* _Exercise directions_
When you print the records below, keep every word exact and leave out the images.

*** Block opens ***

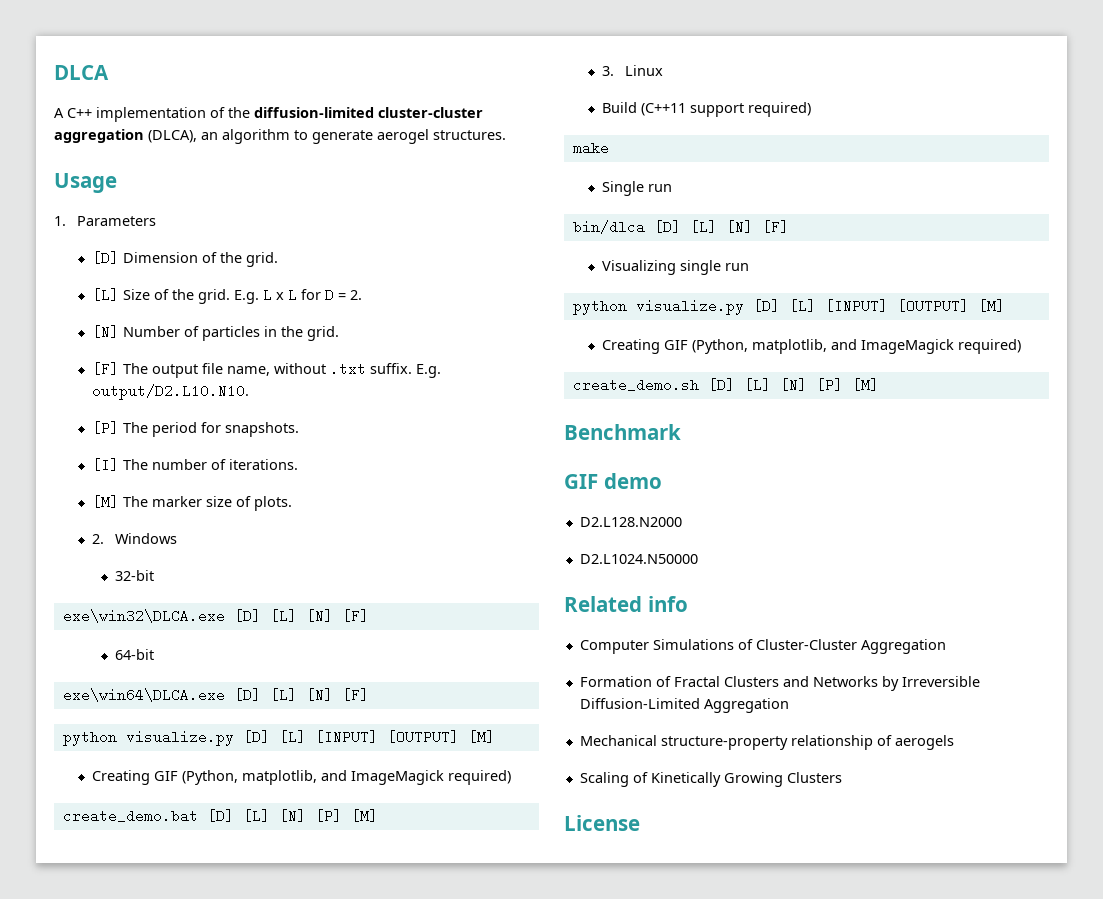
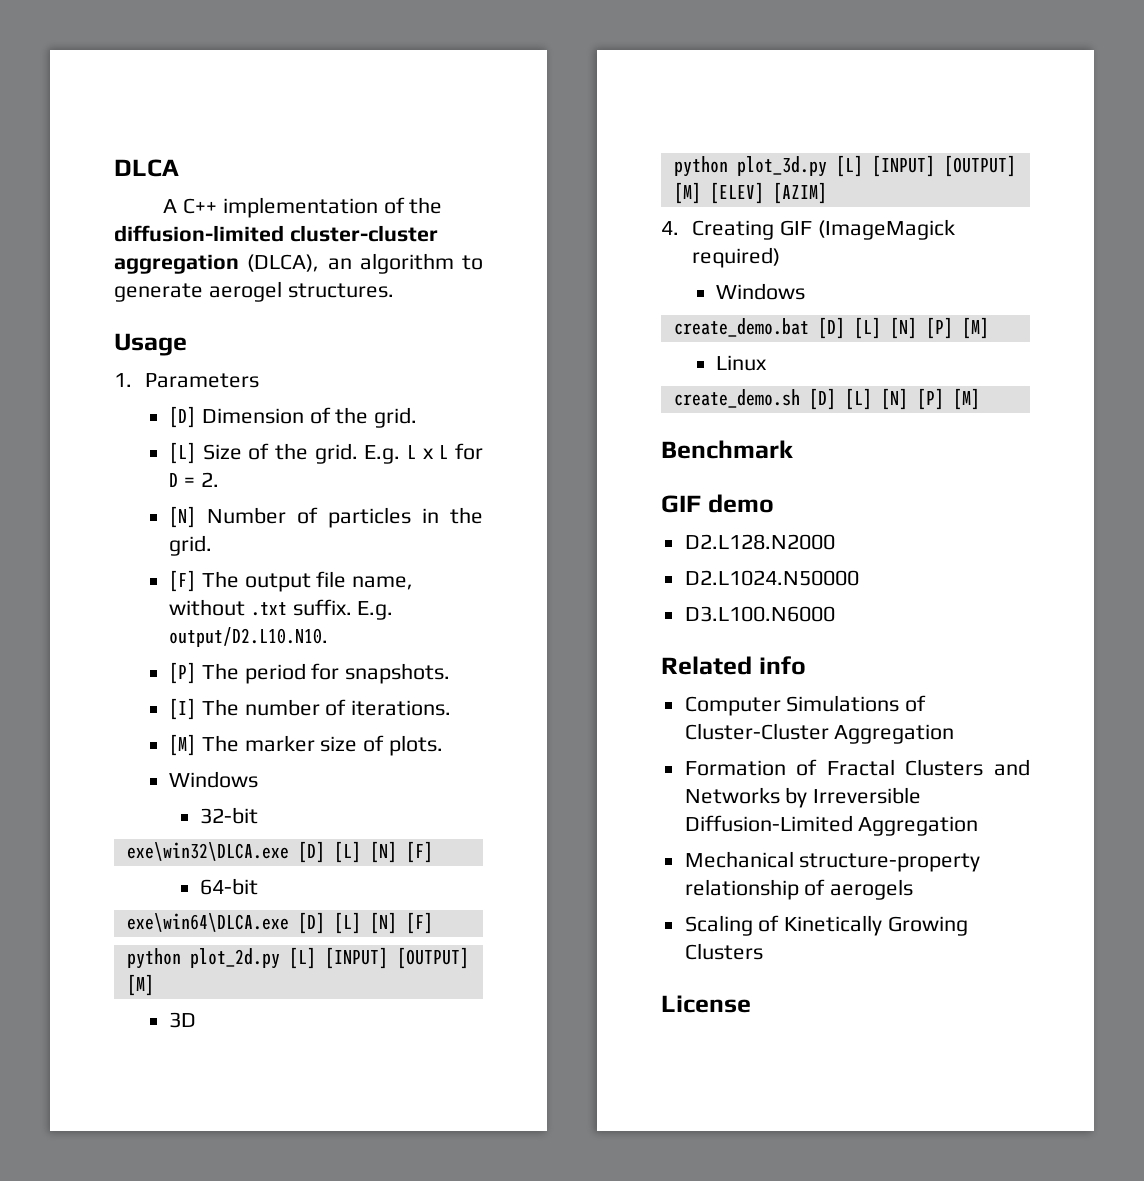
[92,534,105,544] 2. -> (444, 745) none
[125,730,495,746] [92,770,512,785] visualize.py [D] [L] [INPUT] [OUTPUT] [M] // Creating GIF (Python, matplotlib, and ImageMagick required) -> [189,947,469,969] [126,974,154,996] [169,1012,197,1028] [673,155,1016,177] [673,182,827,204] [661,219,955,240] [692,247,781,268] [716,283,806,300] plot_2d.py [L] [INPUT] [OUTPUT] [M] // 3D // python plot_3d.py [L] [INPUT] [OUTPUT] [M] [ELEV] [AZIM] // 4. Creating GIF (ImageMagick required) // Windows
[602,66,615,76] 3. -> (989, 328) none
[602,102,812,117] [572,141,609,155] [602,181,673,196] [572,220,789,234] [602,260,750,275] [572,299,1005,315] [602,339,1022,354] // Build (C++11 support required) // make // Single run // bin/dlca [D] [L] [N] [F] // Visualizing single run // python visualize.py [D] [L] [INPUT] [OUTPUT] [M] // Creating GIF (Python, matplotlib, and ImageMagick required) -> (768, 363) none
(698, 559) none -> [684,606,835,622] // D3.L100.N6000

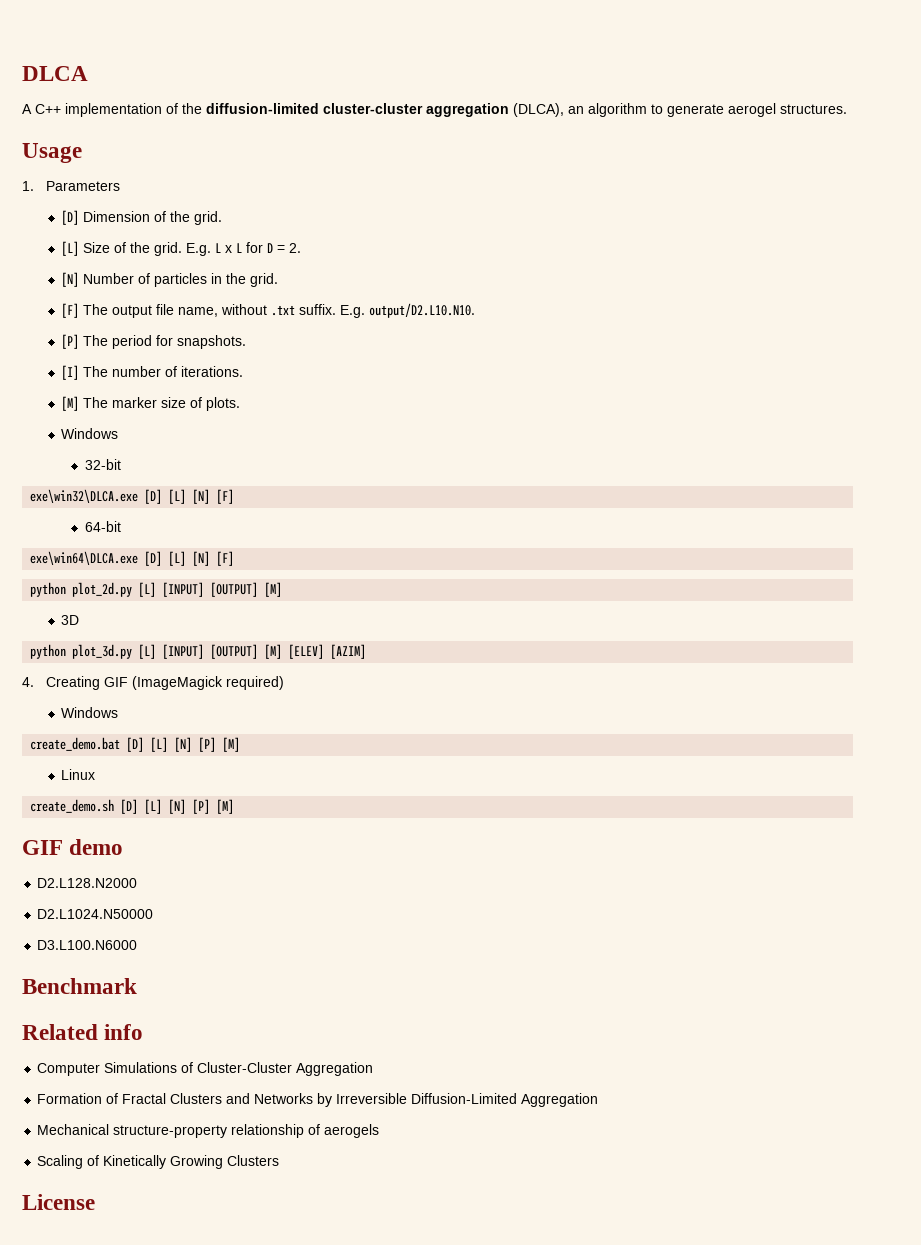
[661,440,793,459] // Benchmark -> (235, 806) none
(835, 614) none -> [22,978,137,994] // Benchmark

*** Block closes ***

* _Result for this task_
[92,534,105,544] 2. -> (444, 745) none
[125,730,495,746] [92,770,512,785] visualize.py [D] [L] [INPUT] [OUTPUT] [M] // Creating GIF (Python, matplotlib, and ImageMagick required) -> [189,947,469,969] [126,974,154,996] [169,1012,197,1028] [673,155,1016,177] [673,182,827,204] [661,219,955,240] [692,247,781,268] [716,283,806,300] plot_2d.py [L] [INPUT] [OUTPUT] [M] // 3D // python plot_3d.py [L] [INPUT] [OUTPUT] [M] [ELEV] [AZIM] // 4. Creating GIF (ImageMagick required) // Windows
[602,66,615,76] 3. -> (989, 328) none
[602,102,812,117] [572,141,609,155] [602,181,673,196] [572,220,789,234] [602,260,750,275] [572,299,1005,315] [602,339,1022,354] // Build (C++11 support required) // make // Single run // bin/dlca [D] [L] [N] [F] // Visualizing single run // python visualize.py [D] [L] [INPUT] [OUTPUT] [M] // Creating GIF (Python, matplotlib, and ImageMagick required) -> (768, 363) none
(698, 559) none -> [684,606,835,622] // D3.L100.N6000

[661,440,793,459] // Benchmark -> (235, 806) none
(835, 614) none -> [22,978,137,994] // Benchmark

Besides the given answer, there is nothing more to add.